- [HOW TO COMPLETE THIS TASK]: The records below hold a stretch from the line with "subtotal: 84501.40 -> 48420.10" through the line with "order date: 2026-08-16 -> 2026-08-13"; return exactly those lines, ends included, and nothing more.

- [RECORDED INFORMATION]:
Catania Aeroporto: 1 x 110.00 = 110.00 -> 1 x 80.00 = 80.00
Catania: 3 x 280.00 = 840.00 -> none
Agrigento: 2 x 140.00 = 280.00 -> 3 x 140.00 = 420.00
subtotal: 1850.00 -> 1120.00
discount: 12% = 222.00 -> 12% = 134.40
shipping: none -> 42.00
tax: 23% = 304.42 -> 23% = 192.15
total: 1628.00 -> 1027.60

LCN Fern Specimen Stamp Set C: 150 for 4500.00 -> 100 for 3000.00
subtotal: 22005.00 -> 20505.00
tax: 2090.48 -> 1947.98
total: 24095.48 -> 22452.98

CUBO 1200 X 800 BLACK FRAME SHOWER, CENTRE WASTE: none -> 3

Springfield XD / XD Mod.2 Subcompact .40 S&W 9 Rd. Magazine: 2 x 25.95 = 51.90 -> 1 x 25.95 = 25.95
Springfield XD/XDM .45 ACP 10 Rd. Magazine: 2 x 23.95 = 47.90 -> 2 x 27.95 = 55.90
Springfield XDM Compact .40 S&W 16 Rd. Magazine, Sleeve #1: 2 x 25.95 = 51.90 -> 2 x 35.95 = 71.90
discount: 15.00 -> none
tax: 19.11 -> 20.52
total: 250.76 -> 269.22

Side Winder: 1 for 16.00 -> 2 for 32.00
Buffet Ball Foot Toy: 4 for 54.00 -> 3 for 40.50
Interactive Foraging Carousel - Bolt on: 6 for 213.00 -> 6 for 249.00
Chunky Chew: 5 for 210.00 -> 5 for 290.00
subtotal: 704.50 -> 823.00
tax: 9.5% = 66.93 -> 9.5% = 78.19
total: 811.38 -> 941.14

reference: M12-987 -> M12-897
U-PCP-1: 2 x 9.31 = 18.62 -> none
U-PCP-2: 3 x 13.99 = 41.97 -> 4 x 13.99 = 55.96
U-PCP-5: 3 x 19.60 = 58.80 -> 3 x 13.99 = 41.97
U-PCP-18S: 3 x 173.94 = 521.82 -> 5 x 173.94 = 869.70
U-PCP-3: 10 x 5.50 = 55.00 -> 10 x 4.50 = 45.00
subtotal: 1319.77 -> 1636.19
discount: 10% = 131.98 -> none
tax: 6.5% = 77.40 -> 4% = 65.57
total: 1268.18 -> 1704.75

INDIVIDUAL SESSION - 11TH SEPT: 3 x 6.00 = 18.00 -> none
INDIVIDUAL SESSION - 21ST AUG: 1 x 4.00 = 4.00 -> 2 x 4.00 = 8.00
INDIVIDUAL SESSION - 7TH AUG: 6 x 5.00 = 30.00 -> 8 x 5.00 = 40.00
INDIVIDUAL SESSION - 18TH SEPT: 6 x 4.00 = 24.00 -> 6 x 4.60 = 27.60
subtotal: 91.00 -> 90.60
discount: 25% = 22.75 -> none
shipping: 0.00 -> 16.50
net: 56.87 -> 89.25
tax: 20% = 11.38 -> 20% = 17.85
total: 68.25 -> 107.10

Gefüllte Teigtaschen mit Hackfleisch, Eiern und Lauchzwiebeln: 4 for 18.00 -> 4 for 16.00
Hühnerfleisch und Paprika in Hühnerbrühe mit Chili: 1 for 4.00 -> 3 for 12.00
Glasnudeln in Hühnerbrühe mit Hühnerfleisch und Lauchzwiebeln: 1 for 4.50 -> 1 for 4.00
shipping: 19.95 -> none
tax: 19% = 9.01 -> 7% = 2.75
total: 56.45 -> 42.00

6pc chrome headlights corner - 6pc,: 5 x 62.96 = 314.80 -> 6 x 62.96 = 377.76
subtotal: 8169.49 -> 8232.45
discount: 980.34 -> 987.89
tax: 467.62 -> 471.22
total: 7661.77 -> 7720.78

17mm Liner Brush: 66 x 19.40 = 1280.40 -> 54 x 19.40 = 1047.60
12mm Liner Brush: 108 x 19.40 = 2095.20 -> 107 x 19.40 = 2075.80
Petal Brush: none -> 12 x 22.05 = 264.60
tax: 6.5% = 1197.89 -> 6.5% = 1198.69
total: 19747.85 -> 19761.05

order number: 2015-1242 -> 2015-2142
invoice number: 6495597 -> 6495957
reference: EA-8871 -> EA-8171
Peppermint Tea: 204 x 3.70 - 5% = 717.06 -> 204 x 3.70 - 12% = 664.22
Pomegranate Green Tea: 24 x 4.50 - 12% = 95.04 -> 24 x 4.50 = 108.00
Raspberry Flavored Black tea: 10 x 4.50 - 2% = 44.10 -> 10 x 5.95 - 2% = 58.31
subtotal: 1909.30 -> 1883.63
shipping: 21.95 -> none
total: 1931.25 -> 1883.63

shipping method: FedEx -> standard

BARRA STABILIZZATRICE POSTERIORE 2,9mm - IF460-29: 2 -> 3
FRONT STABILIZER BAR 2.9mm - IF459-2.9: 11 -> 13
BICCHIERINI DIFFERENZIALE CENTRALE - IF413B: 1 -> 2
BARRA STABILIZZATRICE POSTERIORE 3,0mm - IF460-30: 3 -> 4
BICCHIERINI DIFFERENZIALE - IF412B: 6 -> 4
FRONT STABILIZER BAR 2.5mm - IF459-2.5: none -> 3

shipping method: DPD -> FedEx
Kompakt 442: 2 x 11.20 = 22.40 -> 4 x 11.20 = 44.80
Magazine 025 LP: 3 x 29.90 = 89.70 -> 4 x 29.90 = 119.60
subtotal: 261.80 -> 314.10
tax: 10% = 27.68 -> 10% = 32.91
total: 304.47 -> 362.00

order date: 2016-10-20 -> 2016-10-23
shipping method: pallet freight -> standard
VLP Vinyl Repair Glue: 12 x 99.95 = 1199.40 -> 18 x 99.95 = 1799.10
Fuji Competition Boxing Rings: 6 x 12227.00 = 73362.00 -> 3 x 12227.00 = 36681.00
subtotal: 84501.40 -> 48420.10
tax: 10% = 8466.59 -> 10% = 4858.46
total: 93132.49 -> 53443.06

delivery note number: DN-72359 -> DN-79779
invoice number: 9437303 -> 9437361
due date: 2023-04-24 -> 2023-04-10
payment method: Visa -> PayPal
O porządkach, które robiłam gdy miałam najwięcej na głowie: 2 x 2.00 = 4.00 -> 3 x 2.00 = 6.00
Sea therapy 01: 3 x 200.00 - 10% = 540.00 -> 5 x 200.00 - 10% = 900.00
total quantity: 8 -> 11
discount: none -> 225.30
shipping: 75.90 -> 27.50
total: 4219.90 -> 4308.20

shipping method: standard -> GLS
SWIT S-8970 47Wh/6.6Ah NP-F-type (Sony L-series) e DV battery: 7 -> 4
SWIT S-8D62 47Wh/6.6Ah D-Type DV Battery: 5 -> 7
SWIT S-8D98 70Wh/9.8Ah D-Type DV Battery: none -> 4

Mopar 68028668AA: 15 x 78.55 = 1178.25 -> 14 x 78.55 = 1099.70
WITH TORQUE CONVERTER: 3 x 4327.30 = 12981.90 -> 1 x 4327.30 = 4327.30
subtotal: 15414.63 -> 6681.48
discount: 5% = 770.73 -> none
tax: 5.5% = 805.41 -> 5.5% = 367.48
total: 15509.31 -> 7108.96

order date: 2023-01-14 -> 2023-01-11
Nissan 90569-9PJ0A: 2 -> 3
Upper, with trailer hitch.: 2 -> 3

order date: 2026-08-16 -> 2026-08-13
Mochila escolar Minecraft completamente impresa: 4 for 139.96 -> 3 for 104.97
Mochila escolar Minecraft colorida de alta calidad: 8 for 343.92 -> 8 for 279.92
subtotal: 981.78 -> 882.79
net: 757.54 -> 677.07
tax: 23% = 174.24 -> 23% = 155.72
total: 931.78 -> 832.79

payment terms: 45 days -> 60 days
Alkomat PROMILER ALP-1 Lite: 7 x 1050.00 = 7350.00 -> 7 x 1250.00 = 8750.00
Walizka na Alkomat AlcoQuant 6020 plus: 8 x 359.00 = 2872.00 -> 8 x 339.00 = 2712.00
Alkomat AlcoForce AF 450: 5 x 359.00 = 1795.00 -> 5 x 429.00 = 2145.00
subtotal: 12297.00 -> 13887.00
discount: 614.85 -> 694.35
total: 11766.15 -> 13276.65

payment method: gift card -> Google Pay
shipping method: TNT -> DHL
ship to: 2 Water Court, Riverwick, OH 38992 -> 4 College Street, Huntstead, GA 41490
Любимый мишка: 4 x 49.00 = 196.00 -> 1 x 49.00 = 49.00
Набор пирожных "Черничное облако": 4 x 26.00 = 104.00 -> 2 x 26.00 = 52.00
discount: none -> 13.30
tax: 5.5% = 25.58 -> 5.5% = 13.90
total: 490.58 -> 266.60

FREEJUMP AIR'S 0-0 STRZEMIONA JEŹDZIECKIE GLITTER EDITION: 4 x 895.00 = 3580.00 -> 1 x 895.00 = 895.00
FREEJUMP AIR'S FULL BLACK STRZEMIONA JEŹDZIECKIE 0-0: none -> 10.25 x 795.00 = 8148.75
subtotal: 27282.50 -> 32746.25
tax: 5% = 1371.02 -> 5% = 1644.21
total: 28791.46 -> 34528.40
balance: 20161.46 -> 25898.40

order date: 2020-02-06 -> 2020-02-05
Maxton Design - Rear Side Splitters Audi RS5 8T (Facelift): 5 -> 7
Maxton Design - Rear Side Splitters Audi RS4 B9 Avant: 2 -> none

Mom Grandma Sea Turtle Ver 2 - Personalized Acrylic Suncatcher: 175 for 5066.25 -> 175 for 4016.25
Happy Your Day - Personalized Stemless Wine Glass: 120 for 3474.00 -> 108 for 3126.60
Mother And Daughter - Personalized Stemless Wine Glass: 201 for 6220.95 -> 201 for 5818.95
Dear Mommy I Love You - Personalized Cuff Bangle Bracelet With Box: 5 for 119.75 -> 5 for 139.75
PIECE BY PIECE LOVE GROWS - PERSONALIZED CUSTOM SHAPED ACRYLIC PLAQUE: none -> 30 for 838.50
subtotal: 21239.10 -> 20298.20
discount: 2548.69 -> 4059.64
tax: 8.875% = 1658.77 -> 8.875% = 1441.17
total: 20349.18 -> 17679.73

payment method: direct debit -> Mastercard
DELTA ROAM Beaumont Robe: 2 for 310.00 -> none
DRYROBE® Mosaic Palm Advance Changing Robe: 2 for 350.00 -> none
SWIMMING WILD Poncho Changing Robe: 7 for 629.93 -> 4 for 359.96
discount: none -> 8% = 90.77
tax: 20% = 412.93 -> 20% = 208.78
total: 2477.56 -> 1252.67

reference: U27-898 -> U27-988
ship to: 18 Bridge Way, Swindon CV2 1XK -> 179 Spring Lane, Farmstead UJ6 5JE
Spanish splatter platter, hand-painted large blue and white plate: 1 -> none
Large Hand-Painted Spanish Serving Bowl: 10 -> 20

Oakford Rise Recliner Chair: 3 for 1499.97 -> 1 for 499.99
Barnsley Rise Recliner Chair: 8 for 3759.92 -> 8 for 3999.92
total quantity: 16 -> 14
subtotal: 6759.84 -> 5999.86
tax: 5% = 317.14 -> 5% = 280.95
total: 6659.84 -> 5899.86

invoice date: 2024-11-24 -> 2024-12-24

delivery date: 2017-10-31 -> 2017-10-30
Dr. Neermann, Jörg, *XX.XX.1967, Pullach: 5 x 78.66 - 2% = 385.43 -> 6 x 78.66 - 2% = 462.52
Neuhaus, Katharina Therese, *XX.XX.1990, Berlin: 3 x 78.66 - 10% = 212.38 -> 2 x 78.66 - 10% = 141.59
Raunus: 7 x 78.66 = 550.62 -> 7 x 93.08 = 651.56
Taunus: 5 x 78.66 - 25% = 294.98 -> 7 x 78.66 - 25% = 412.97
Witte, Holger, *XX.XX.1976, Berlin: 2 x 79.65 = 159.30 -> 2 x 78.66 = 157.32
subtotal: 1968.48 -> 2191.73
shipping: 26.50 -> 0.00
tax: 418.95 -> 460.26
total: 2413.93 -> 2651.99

- [ANSWER]:
subtotal: 84501.40 -> 48420.10
tax: 10% = 8466.59 -> 10% = 4858.46
total: 93132.49 -> 53443.06

delivery note number: DN-72359 -> DN-79779
invoice number: 9437303 -> 9437361
due date: 2023-04-24 -> 2023-04-10
payment method: Visa -> PayPal
O porządkach, które robiłam gdy miałam najwięcej na głowie: 2 x 2.00 = 4.00 -> 3 x 2.00 = 6.00
Sea therapy 01: 3 x 200.00 - 10% = 540.00 -> 5 x 200.00 - 10% = 900.00
total quantity: 8 -> 11
discount: none -> 225.30
shipping: 75.90 -> 27.50
total: 4219.90 -> 4308.20

shipping method: standard -> GLS
SWIT S-8970 47Wh/6.6Ah NP-F-type (Sony L-series) e DV battery: 7 -> 4
SWIT S-8D62 47Wh/6.6Ah D-Type DV Battery: 5 -> 7
SWIT S-8D98 70Wh/9.8Ah D-Type DV Battery: none -> 4

Mopar 68028668AA: 15 x 78.55 = 1178.25 -> 14 x 78.55 = 1099.70
WITH TORQUE CONVERTER: 3 x 4327.30 = 12981.90 -> 1 x 4327.30 = 4327.30
subtotal: 15414.63 -> 6681.48
discount: 5% = 770.73 -> none
tax: 5.5% = 805.41 -> 5.5% = 367.48
total: 15509.31 -> 7108.96

order date: 2023-01-14 -> 2023-01-11
Nissan 90569-9PJ0A: 2 -> 3
Upper, with trailer hitch.: 2 -> 3

order date: 2026-08-16 -> 2026-08-13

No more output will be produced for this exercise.